The Court noted that one of the problems with these ordinances was their scope.  Using five hundred foot zones (or one thousand foot zones as many of these ordinances do) and applying them to most municipalities will render unavailable many, or in some cases, any practical housing opportunities for these sex offenders.  For example, in Cherry Hill (one of the defendant municipalities in that case) there were only two areas which were not within these school zones.  One was an undeveloped field, and the other was a very expensive residential subdivision (not a practical housing opportunity for parolees).

However, this decision did not decide the question of whether or not private housing providers are allowed to continue to perform criminal background checks (not limited in their scope to information received pursuant to sex offender disclosures under the Megan’s Law) from continuing to do so.  It expressly recognized that in a prior decision before the Appellate Division Mulligan v. Panther Valley Property Owners Association, 337 N.J. Super 293 (App. Div. 2001) involving a challenge to a prohibition of Tier 3 sex offenders (those most likely to violate the law again) in a common interest development, the matter was not decided because of an inadequate record.

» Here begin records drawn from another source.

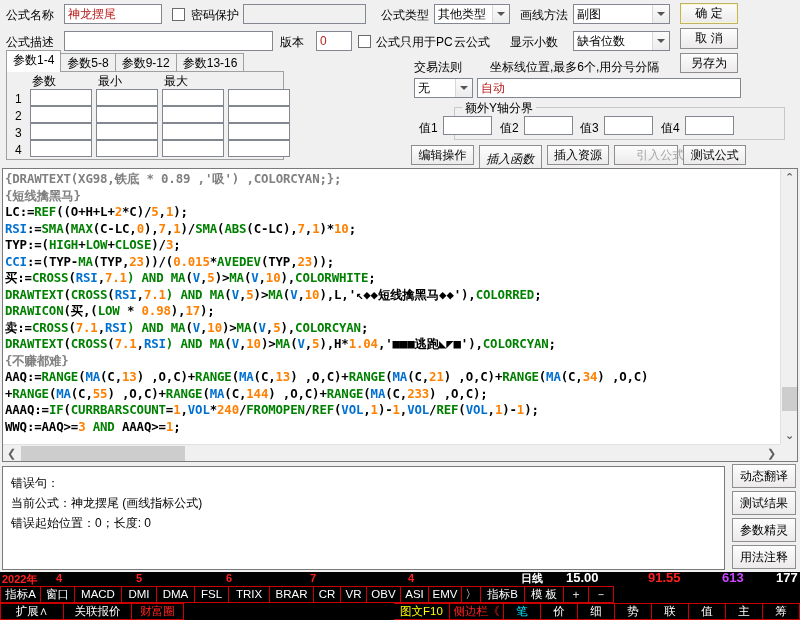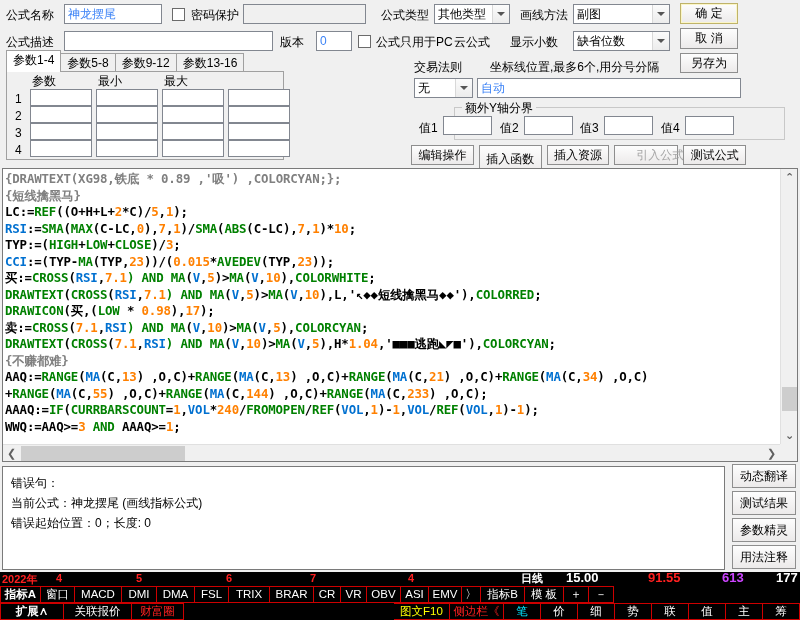--- a/index.html
+++ b/index.html
@@ -11,21 +11,21 @@
     background: #f0f0f0;
     overflow: hidden;
     position: relative;
   }
 
   
   .lbl { color:#000; white-space:nowrap; font-size:12px; line-height:14px; }
   .inp {
     background:#fff; border:1px solid #828790; height:20px;
     font-family:"Liberation Sans", sans-serif; font-size:12px;
-    padding:1px 3px; color:#3b82f6; outline:none;
+    padding:1px 3px; color:#b91c1c; outline:none;
   }
   .inp.ro { background:#f0f0f0; }
   .btn {
     background:linear-gradient(#fdfdfd,#eceaea); border:1px solid #8e8e8e;
     font-family:"Liberation Sans", sans-serif; font-size:12px; color:#000;
     text-align:center; cursor:default; white-space:nowrap;
     display:flex; align-items:center; justify-content:center;
   }
   .btn.disabled { color:#a6a6a6; }
   .btn.default { border:1px solid #bfb36a; box-shadow: inset 0 0 0 1px #fbf6c8; }
@@ -122,21 +122,21 @@
     display:flex; align-items:stretch;
   }
   #bbrow1 { top:14px; }
   #bbrow2 { top:31px; }
   .bcell {
     border:1px solid #cc0000; border-left:none; margin:0;
     display:flex; align-items:center; justify-content:center;
     padding:0 4px; font-size:11.5px; color:#ffffff; white-space:nowrap;
     line-height:15px; font-family:"Liberation Sans",sans-serif;
   }
-  .bcell:first-child { border-left:1px solid #cc0000;font-weight:bold; }
+  .bcell:first-child { border-left:1px solid #cc0000; }
   .bcell.red   { color:#ff2020; }
   .bcell.yellow{ color:#ffff00; }
   .bcell.cyan  { color:#00e5ff; }
   .bcell.nb    { border-color:#000;margin-top:31px; }
   .tick { position:absolute; font-size:11px; font-weight:bold; }
 </style>
 </head>
 <body>
 
 <div class="abs" style="left:6px;top:8px;"><span class="lbl">公式名称</span></div>
@@ -259,21 +259,21 @@
 <input class="inp abs" style="left: 443px; top: 116px; width: 49px; height: 19px;" value="">
 <div class="abs" style="left:500px;top:121px;"><span class="lbl">值2</span></div>
 <input class="inp abs" style="left: 524px; top: 116px; width: 49px; height: 19px;" value="">
 <div class="abs" style="left:580px;top:121px;"><span class="lbl">值3</span></div>
 <input class="inp abs" style="left: 604px; top: 116px; width: 49px; height: 19px;" value="">
 <div class="abs" style="left:661px;top:121px;"><span class="lbl">值4</span></div>
 <input class="inp abs" style="left: 685px; top: 116px; width: 49px; height: 19px;" value="">
 
 <div class="abs" id="action-buttons" style="left:411px;top:145px;width:335px;height:20px;display:flex;gap:5px;">
     <div class="btn" style="width: 64px; height: 20px;">编辑操作</div>
-    <div class="btn" style="width: 64px; height: 28px;">插入函数</div>
+    <div class="btn" style="width: 64px; height: 28px; font-style: italic;">插入函数</div>
     <div class="btn" style="width: 64px; height: 20px;">插入资源</div>
     <div class="btn disabled" style="width: 64px; height: 20px; padding-left: 28px;">引入公式</div>
     <div class="btn" style="width: 64px; height: 20px;">测试公式</div>
   </div>
 
 <div id="code-editor">
   <div id="code-surface">
 
     <div id="code-lines">
         <div class="cl cmt">{DRAWTEXT(XG98,铁底 * 0.89 ,'吸') ,COLORCYAN;};</div>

Accordingly, this Galloway decision does not mean that housing providers cannot continue to perform criminal background checks on all applicants.  It would be the most prudent practice not to use a screening standard limited in its scope to information received by a landlord from a sex offender disclosure which would typically come from a County Prosecutor’s office pursuant to Megan’s Law, or made available through some other published source (such as the internet). A broader search of all criminal convictions would be the better practice.

In fact, there are numerous authorities which continue to endorse the practice of using a criminal background check as part of a uniformly applied screening criteria even when dealing with members of protected classes.  42 U.S.C.A. 3604 (F)(9)(Fair Housing Act); 24 C.F.R. 982.307(a)(3) (H.U.D.’s regulations enforcing the Fair Housing Act); DCA’s Landlord’s Guide to Section 8 Housing.  In Maglies v. Estate of Bertha Guy, 193 N.J. 108 (2007) the Supreme Court, in dicta, referenced the right of a landlord to refuse to allow the continued occupancy of a resident otherwise disqualified because of a “past conviction.”

Almost every legal authority dealing with private housing providers recognizes a landlord’s right to screen using criminal background checks.  It would be the height of absurdity to restrict the housing providers right to turn away those most likely to commit another sex crime while every other person with a criminal background could be the subject of an adverse discretionary determination at the time of application made to a private housing provider.  This author predicts that will not happen in New Jersey.  For now, there is no law that eliminates this discretion on the part of housing providers and therefore a uniformly applied written screening policy which contains specific reasonable criminal history disqualifying criteria is sustainable.